## Work to complete
Which lines belong in the answer? Exactly those from the line containing "net: 19675.85 -> 18984.80" through the last line of the records below, repeated as written.

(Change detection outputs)
○ ○ ○

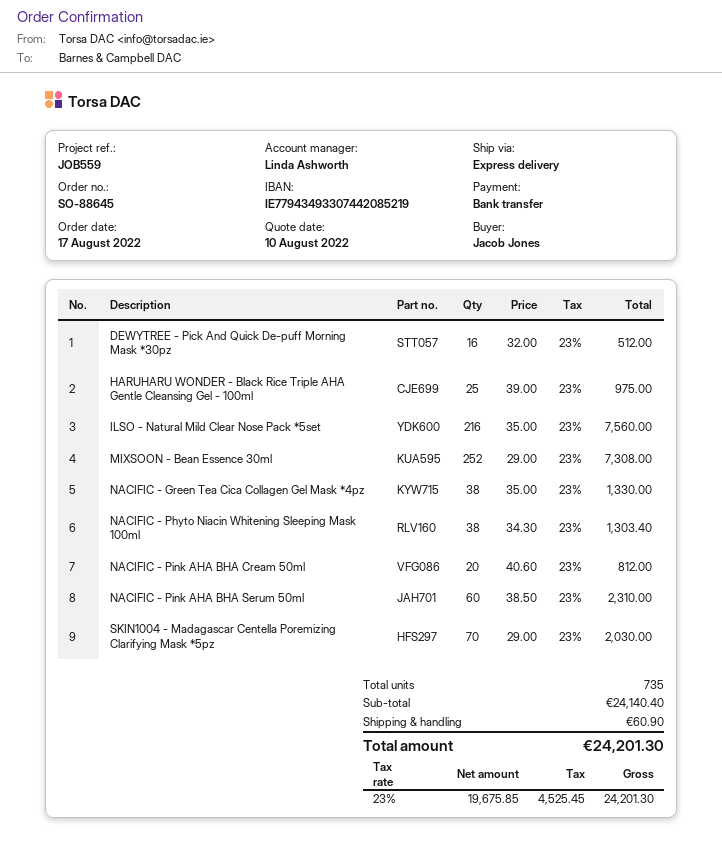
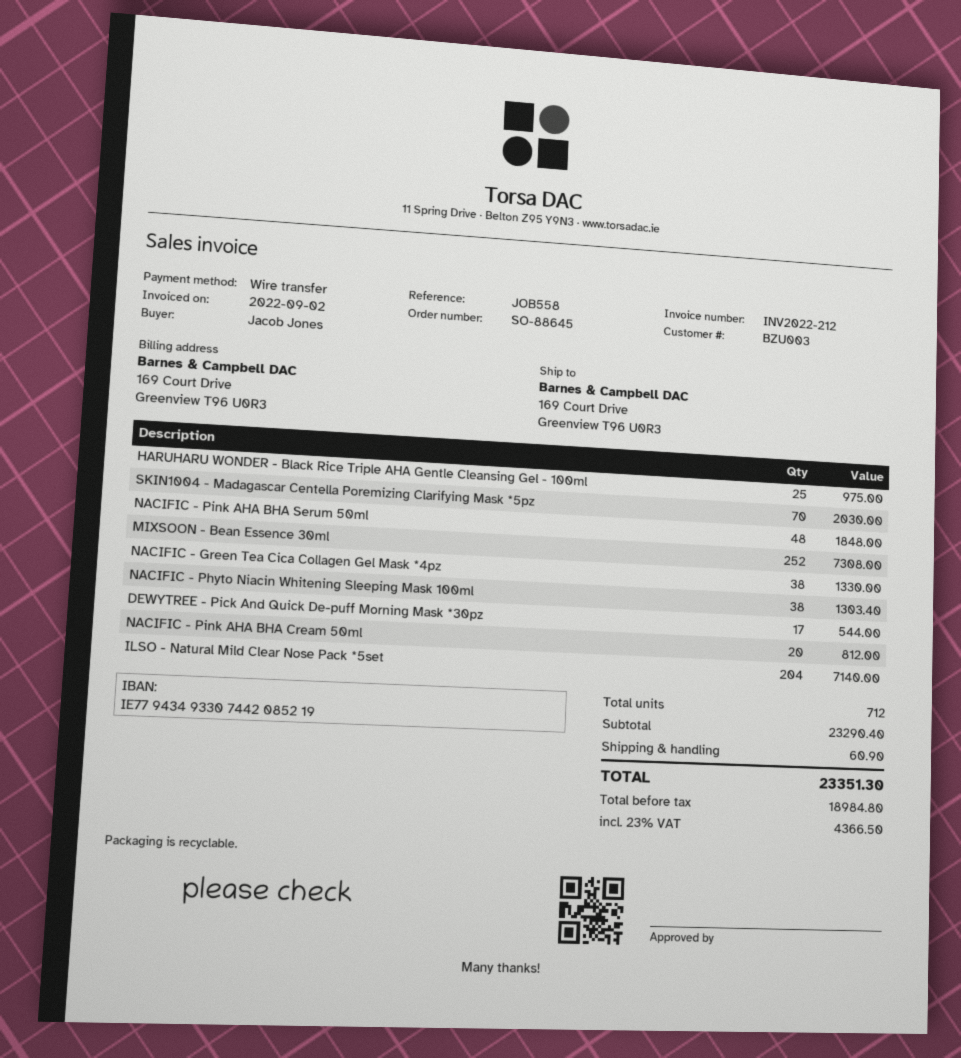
reference: JOB559 -> JOB558
DEWYTREE - Pick And Quick De-puff Morning Mask *30pz: 16 for 512.00 -> 17 for 544.00
ILSO - Natural Mild Clear Nose Pack *5set: 216 for 7560.00 -> 204 for 7140.00
NACIFIC - Pink AHA BHA Serum 50ml: 60 for 2310.00 -> 48 for 1848.00
total quantity: 735 -> 712
subtotal: 24140.40 -> 23290.40
net: 19675.85 -> 18984.80
tax: 23% = 4525.45 -> 23% = 4366.50
total: 24201.30 -> 23351.30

○ ○ ○

## Reply
net: 19675.85 -> 18984.80
tax: 23% = 4525.45 -> 23% = 4366.50
total: 24201.30 -> 23351.30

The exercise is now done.